What to produce
Pull every line holding the word "content" out of the data and copy it.
*** Entries shown ***
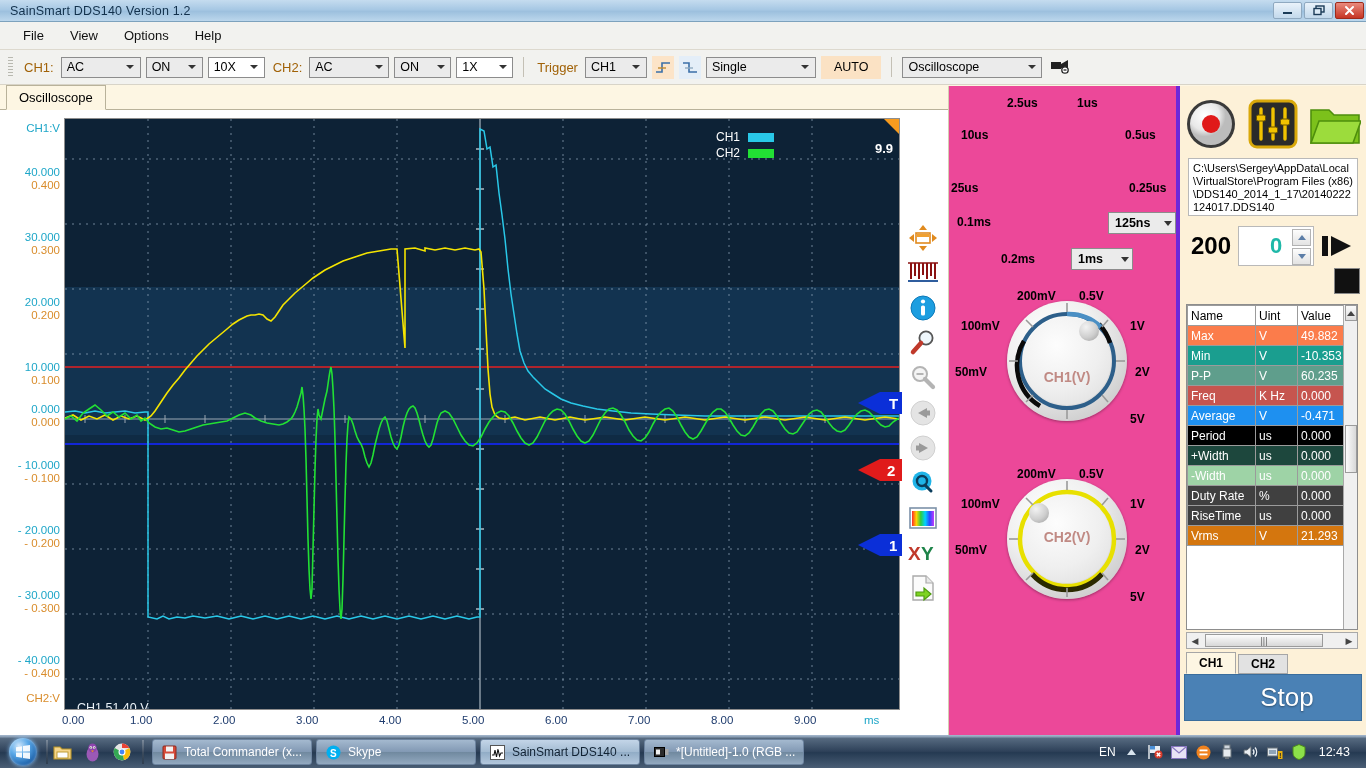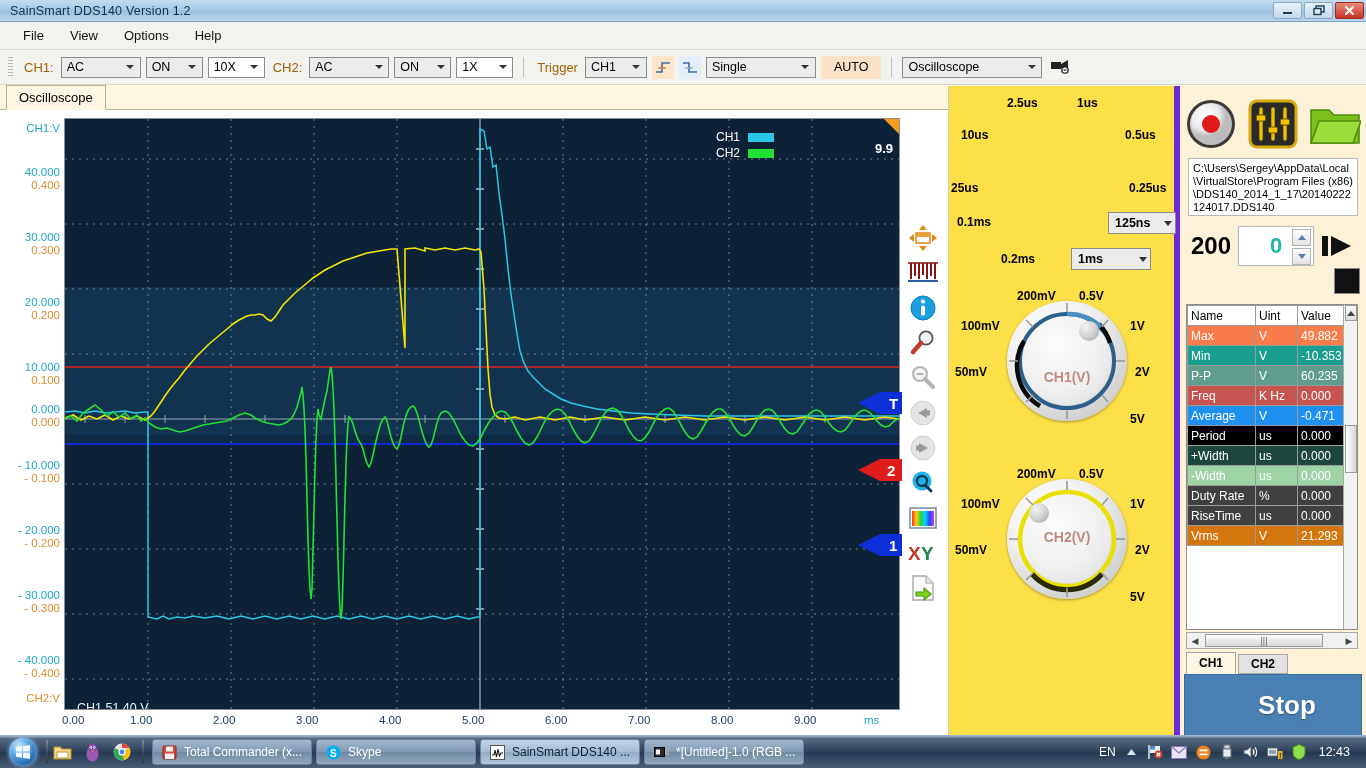--- a/index.html
+++ b/index.html
@@ -111,7 +111,7 @@
   
   .knobpanel {
     position:absolute; left:948px; top:86px; width:232px; height:652px;
-    background:#fde047; border-left:1px solid #d6cdb2; border-right:6px solid #6d28d9;
+    background:#ec4899; border-left:1px solid #d6cdb2; border-right:4px solid #6d28d9;
   }
   .knobwrap { position:absolute; }
   .knob { position:absolute; border-radius:50%;

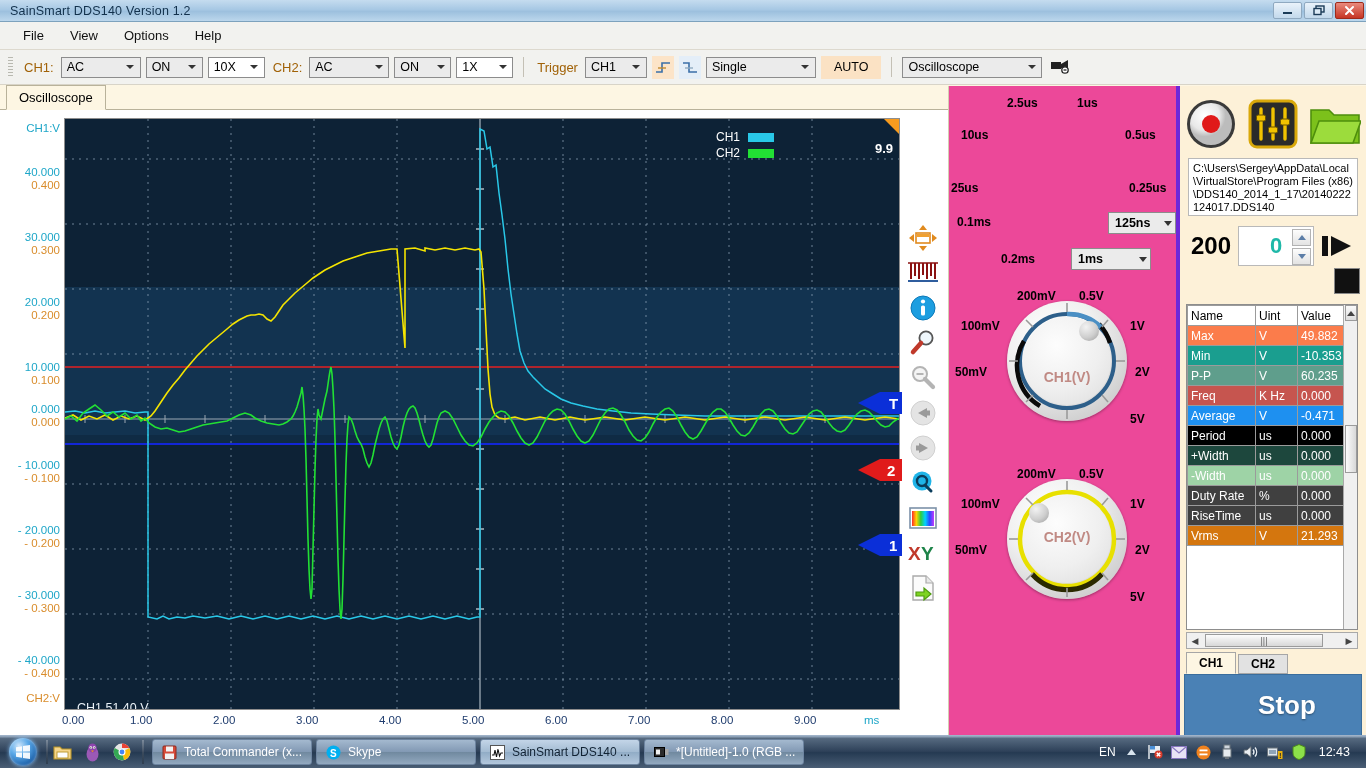--- a/index.html
+++ b/index.html
@@ -660,7 +660,7 @@
         <span>125ns</span>
         <span class="arr"></span>
       </div>
-      <div class="ksel" style="left:122px;top:162px;width:80px;">
+      <div class="ksel" style="left:122px;top:162px;width:62px;">
         <span>1ms</span>
         <span class="arr"></span>
       </div>

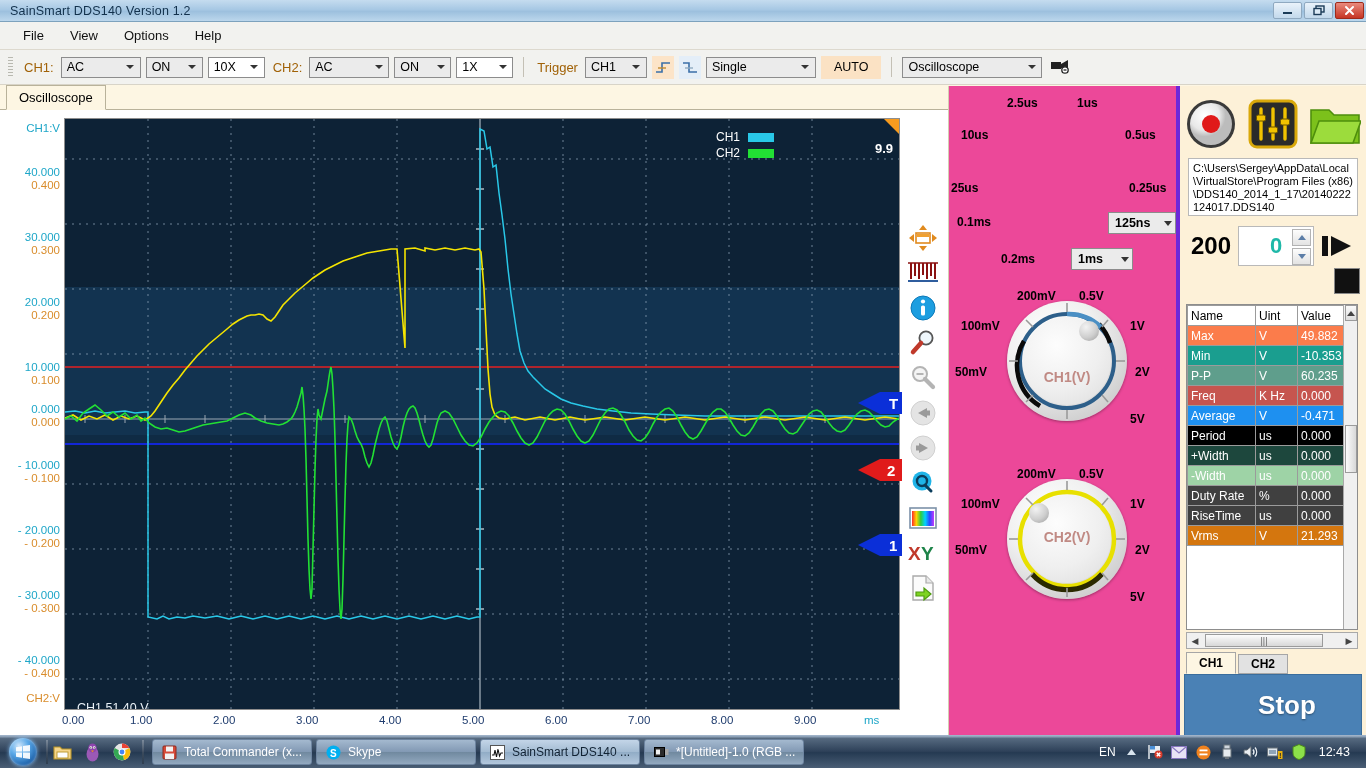--- a/index.html
+++ b/index.html
@@ -179,10 +179,10 @@
           border:1px solid #a6a6a6; background:#e2e2e2; }
   .chtab.active{ background:#fdf6e3; height:22px; border-bottom-color:#fdf6e3;}
   .stopbtn{
-    position:absolute; left:4px; top:588px; width:178px; height:62px;
+    position:absolute; left:4px; top:588px; width:178px; height:47px;
     background:#4a81b5; border:1px solid #3a6d9c; color:#fff;
     display:flex;align-items:center;justify-content:center;
-    font-size:26px; font-weight:bold; text-shadow:0 1px 2px rgba(0,0,0,.4);padding-left:28px;
+    font-size:26px; font-weight:normal; text-shadow:0 1px 2px rgba(0,0,0,.4);padding-left:28px;
   }
 
   

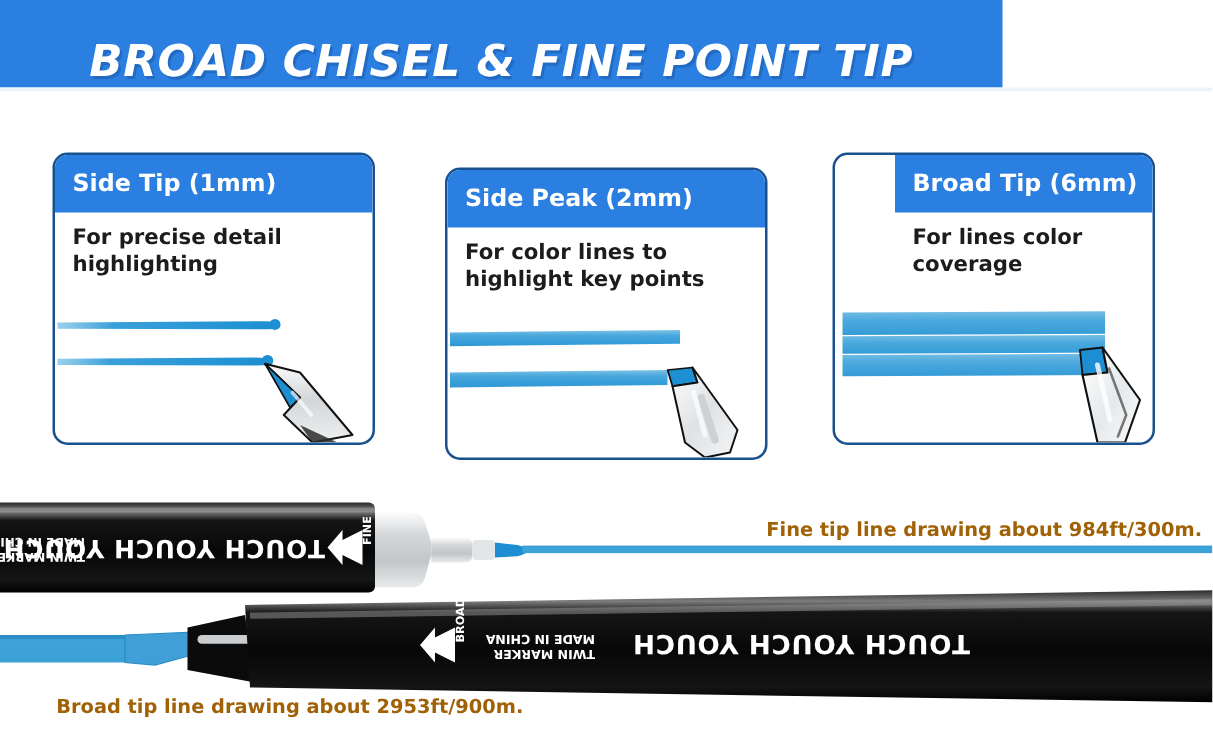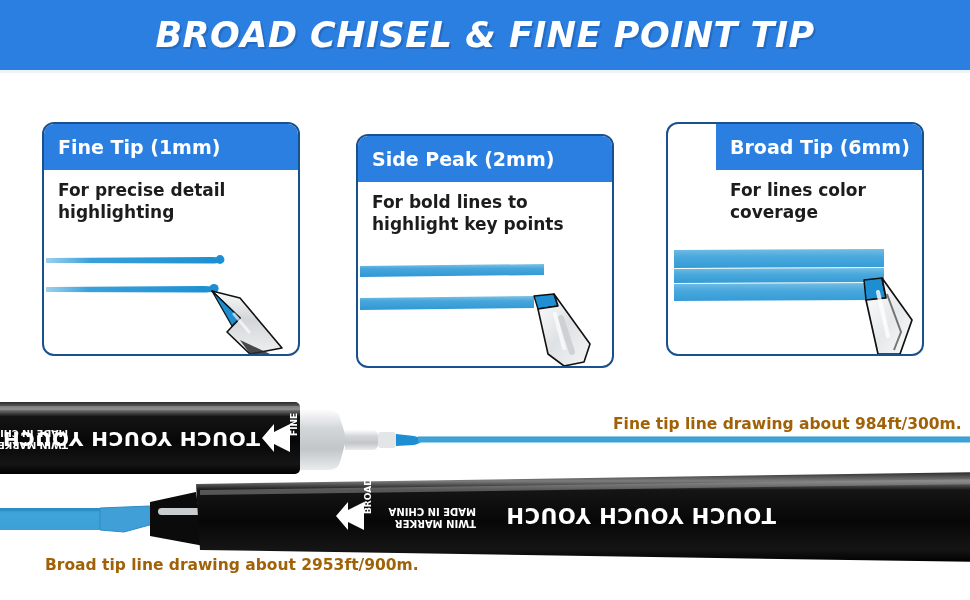--- a/index.html
+++ b/index.html
@@ -12,8 +12,8 @@
 
   
   .banner{
-    position:absolute;left:0;top:0;width:970px;height:70px;
-    background:#2b7fe0;display:flex;align-items:center;justify-content:center;
+    position:absolute;left:0;top:0;width:802px;height:70px;
+    background:#2b7fe0;display:flex;align-items:flex-end;justify-content:center;
   }
   .banner-title{
     color:#ffffff;font-size:35px;font-weight:bold;font-style:italic;

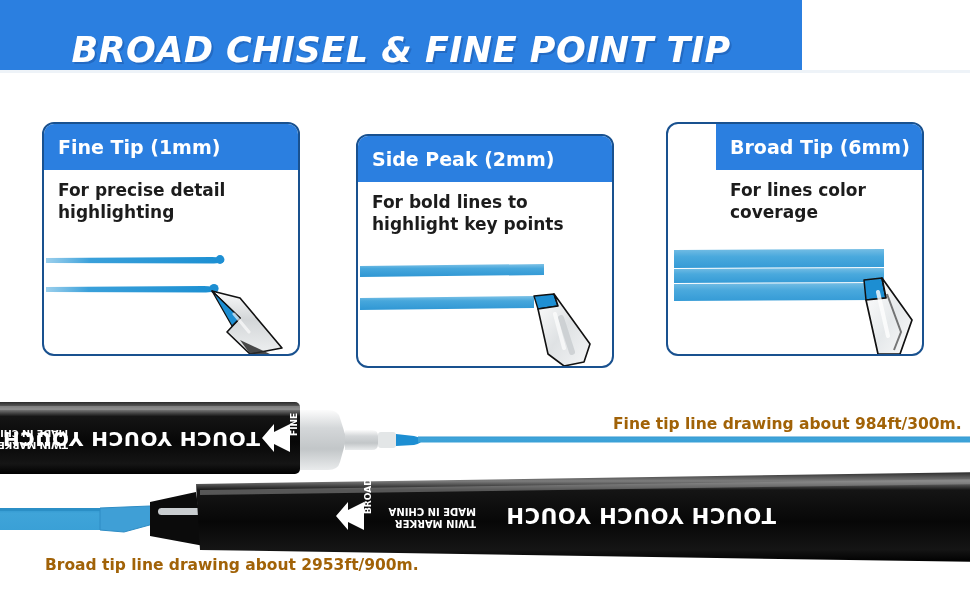--- a/index.html
+++ b/index.html
@@ -69,7 +69,7 @@
 
   <div class="card c1">
     <div class="card-head">
-      <span class="card-head-text">Fine Tip (1mm)</span>
+      <span class="card-head-text">Side Tip (1mm)</span>
     </div>
     <div class="card-body">
       <div class="card-desc">For precise detail highlighting</div>

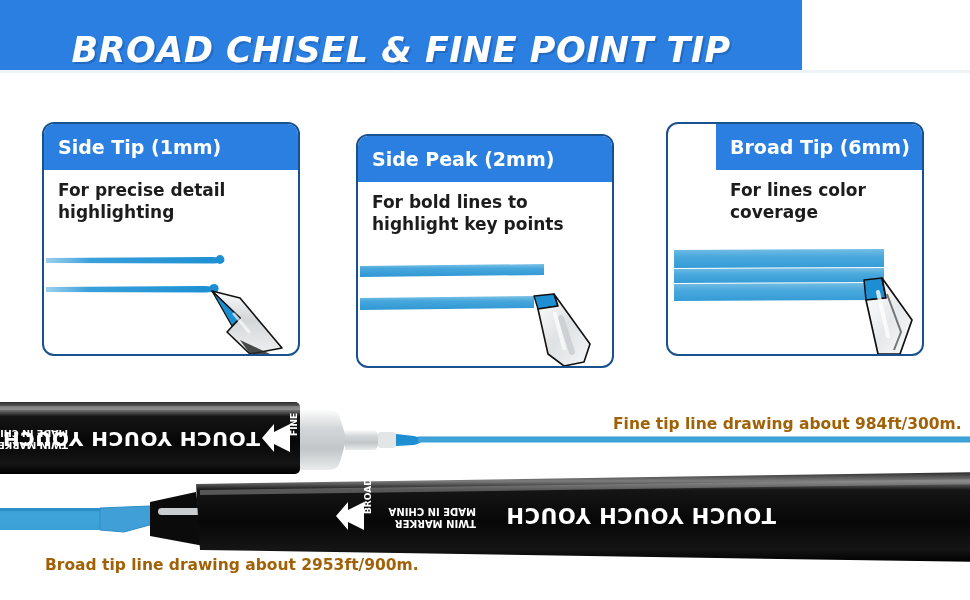--- a/index.html
+++ b/index.html
@@ -108,7 +108,7 @@
       <span class="card-head-text">Side Peak (2mm)</span>
     </div>
     <div class="card-body">
-      <div class="card-desc">For bold lines to highlight key points</div>
+      <div class="card-desc">For color lines to highlight key points</div>
     </div>
     <div class="card-art">
       <svg viewBox="0 0 254 118" preserveAspectRatio="none">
*** End of Entries shown ***
Answer section
     display:flex;align-items:center;justify-content:center;
-    background:#2b7fe0;display:flex;align-items:center;justify-content:center;
+    background:#2b7fe0;display:flex;align-items:flex-end;justify-content:center;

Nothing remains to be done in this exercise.